-- WHAT YOU NEED TO DO --
Of the entries below, copy only those lines that contain the word "Staging".

(Stored data entries)

=== Section Start ===

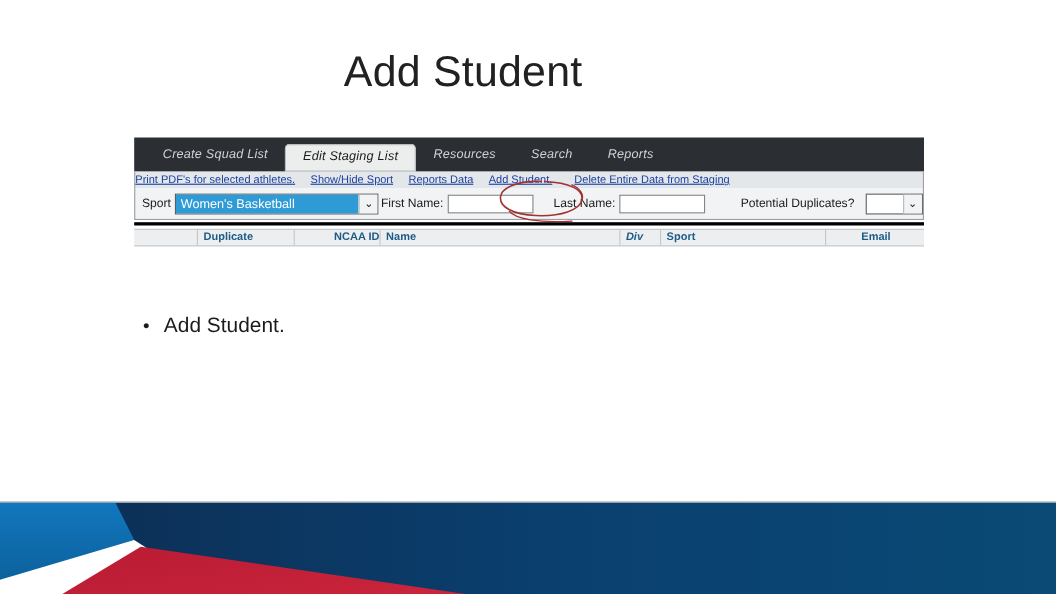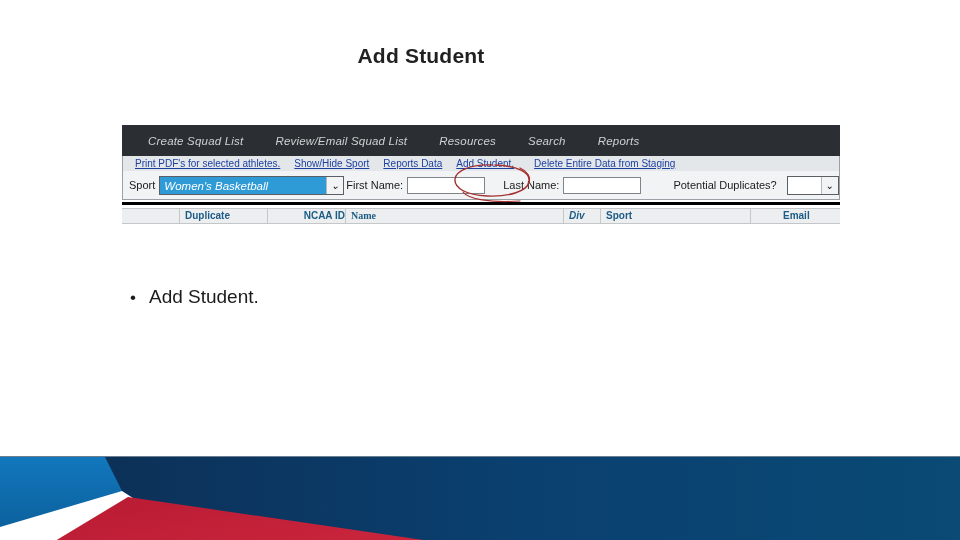--- a/index.html
+++ b/index.html
@@ -22,8 +22,8 @@
     top: 44px;
     width: 842px;
     text-align: center;
-    font-size: 21px;
-    font-weight: bold;
+    font-size: 39px;
+    font-weight: normal;
     color: #212121;
     letter-spacing: 0.2px;
   }

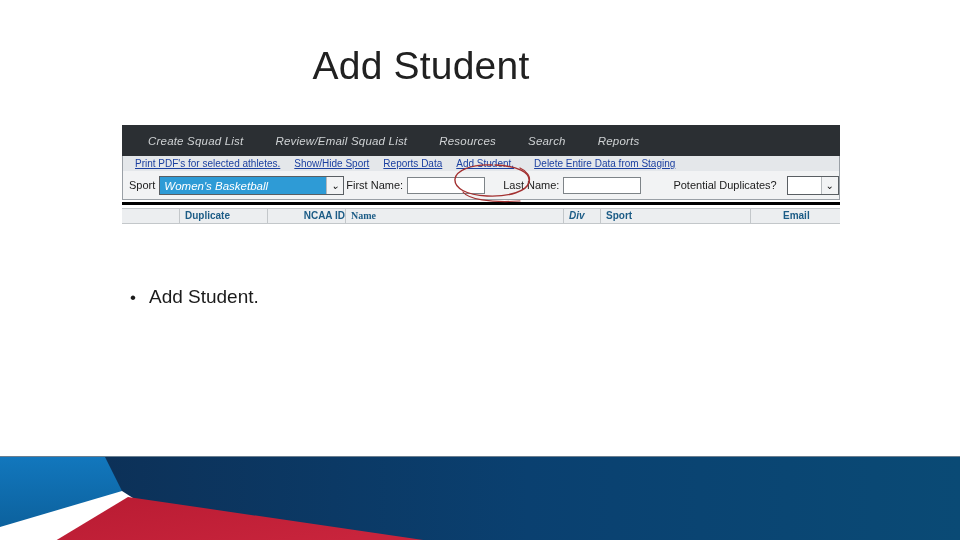--- a/index.html
+++ b/index.html
@@ -236,6 +236,7 @@
 
   <div class="navbar">
     <div class="nav-item">Create Squad List</div>
+    <div class="nav-item active">Edit Staging List</div>
     <div class="nav-item">Review/Email Squad List</div>
     <div class="nav-item">Resources</div>
     <div class="nav-item">Search</div>

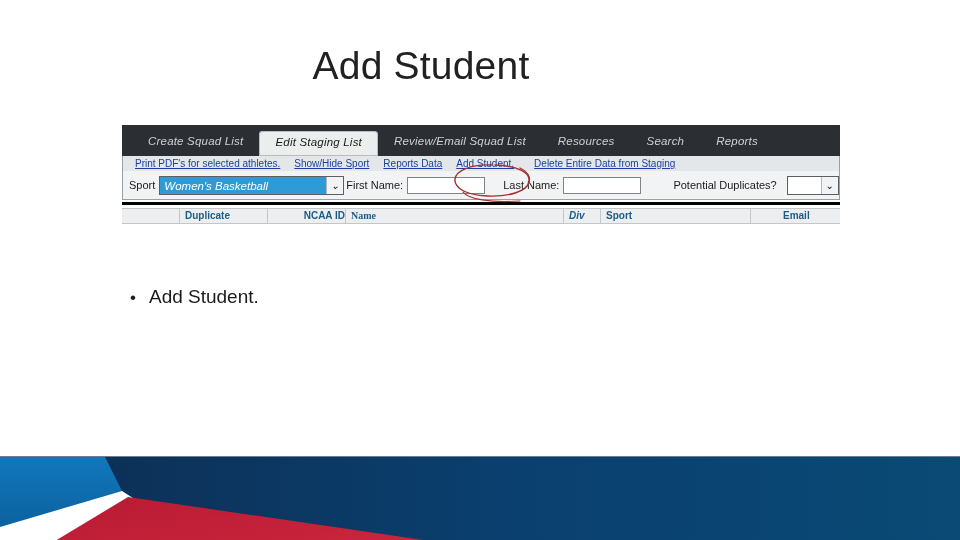--- a/index.html
+++ b/index.html
@@ -237,7 +237,6 @@
   <div class="navbar">
     <div class="nav-item">Create Squad List</div>
     <div class="nav-item active">Edit Staging List</div>
-    <div class="nav-item">Review/Email Squad List</div>
     <div class="nav-item">Resources</div>
     <div class="nav-item">Search</div>
     <div class="nav-item">Reports</div>

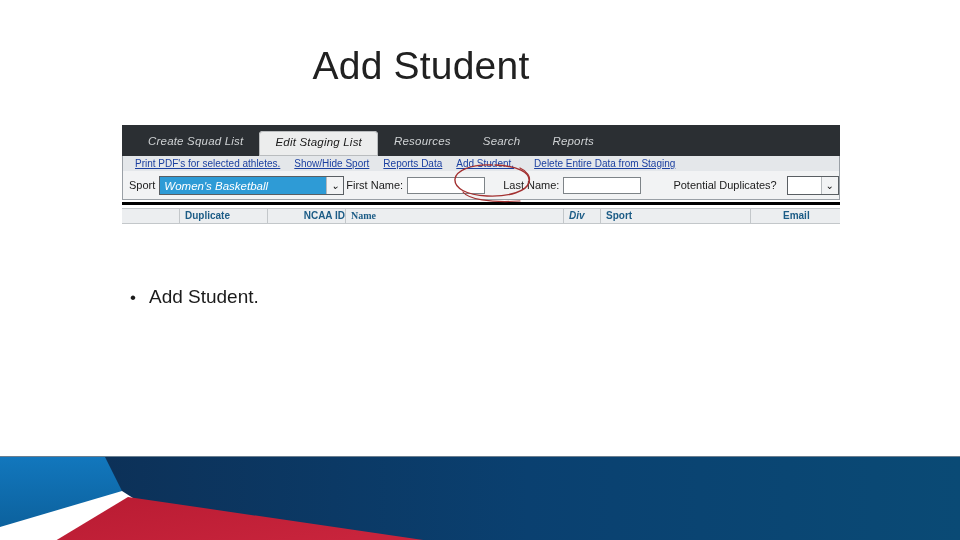--- a/index.html
+++ b/index.html
@@ -72,7 +72,7 @@
     border-right: 1px solid #9aa0a6;
     display: flex;
     align-items: center;
-    padding-left: 12px;
+    padding-left: 0;
     box-sizing: border-box;
     position: relative;
   }

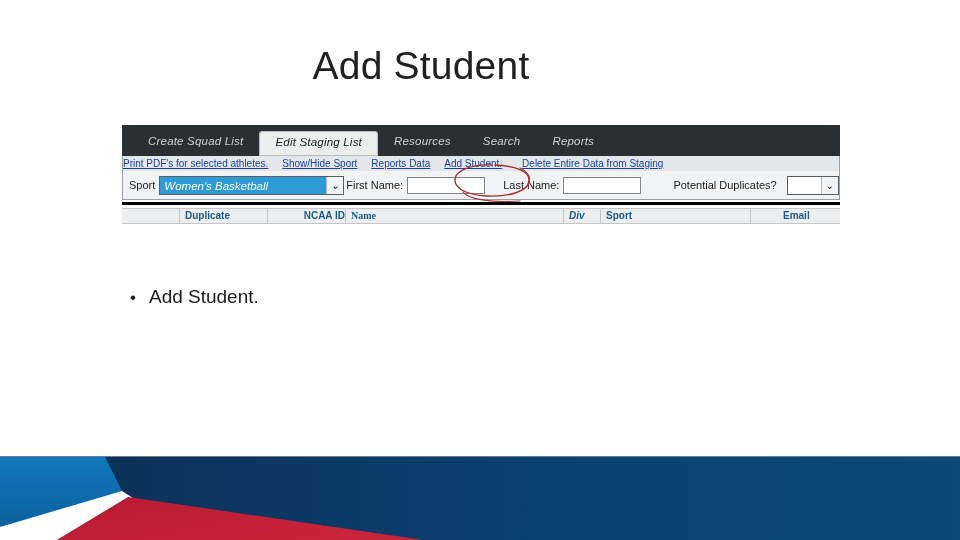--- a/index.html
+++ b/index.html
@@ -113,7 +113,6 @@
     justify-content: space-between;
     box-sizing: border-box;
     margin-right: 2px;
-    font-style: italic;
   }
   .sel-sport .val {
     background: #2e9bd6;

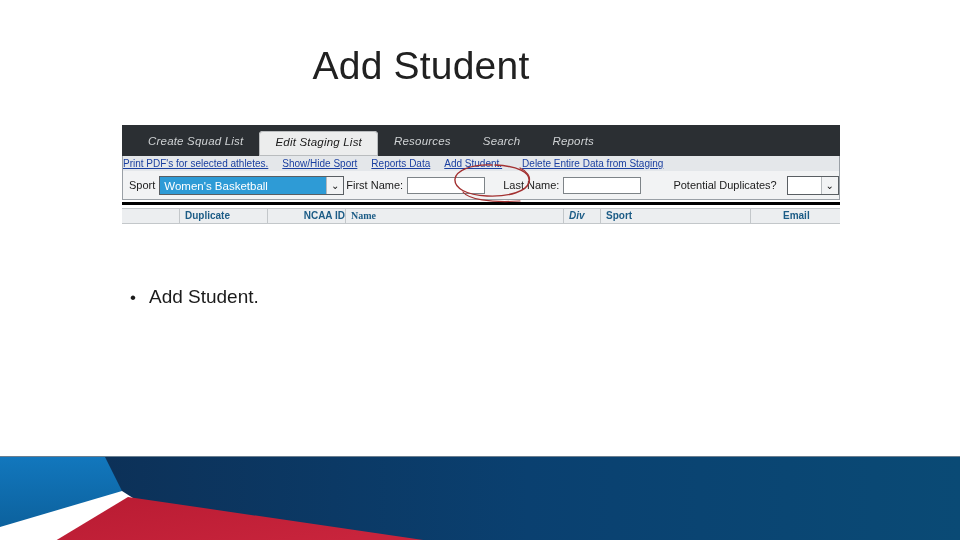--- a/index.html
+++ b/index.html
@@ -275,7 +275,7 @@
     <div class="th" style="width:57px;border-left:none;"></div>
     <div class="th" style="width:88px;">Duplicate</div>
     <div class="th" style="width:78px;text-align:right;">NCAA ID</div>
-    <div class="th" style="width:218px;font-family:Liberation Serif, serif;">Name</div>
+    <div class="th" style="width:218px;">Name</div>
     <div class="th" style="width:37px;font-style:italic;">Div</div>
     <div class="th" style="width:150px;">Sport</div>
     <div class="th" style="width:89px;padding-left:32px;">Email</div>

=== Section End ===

-- ANSWER SECTION --
+    <div class="nav-item active">Edit Staging List</div>
     <div class="nav-item active">Edit Staging List</div>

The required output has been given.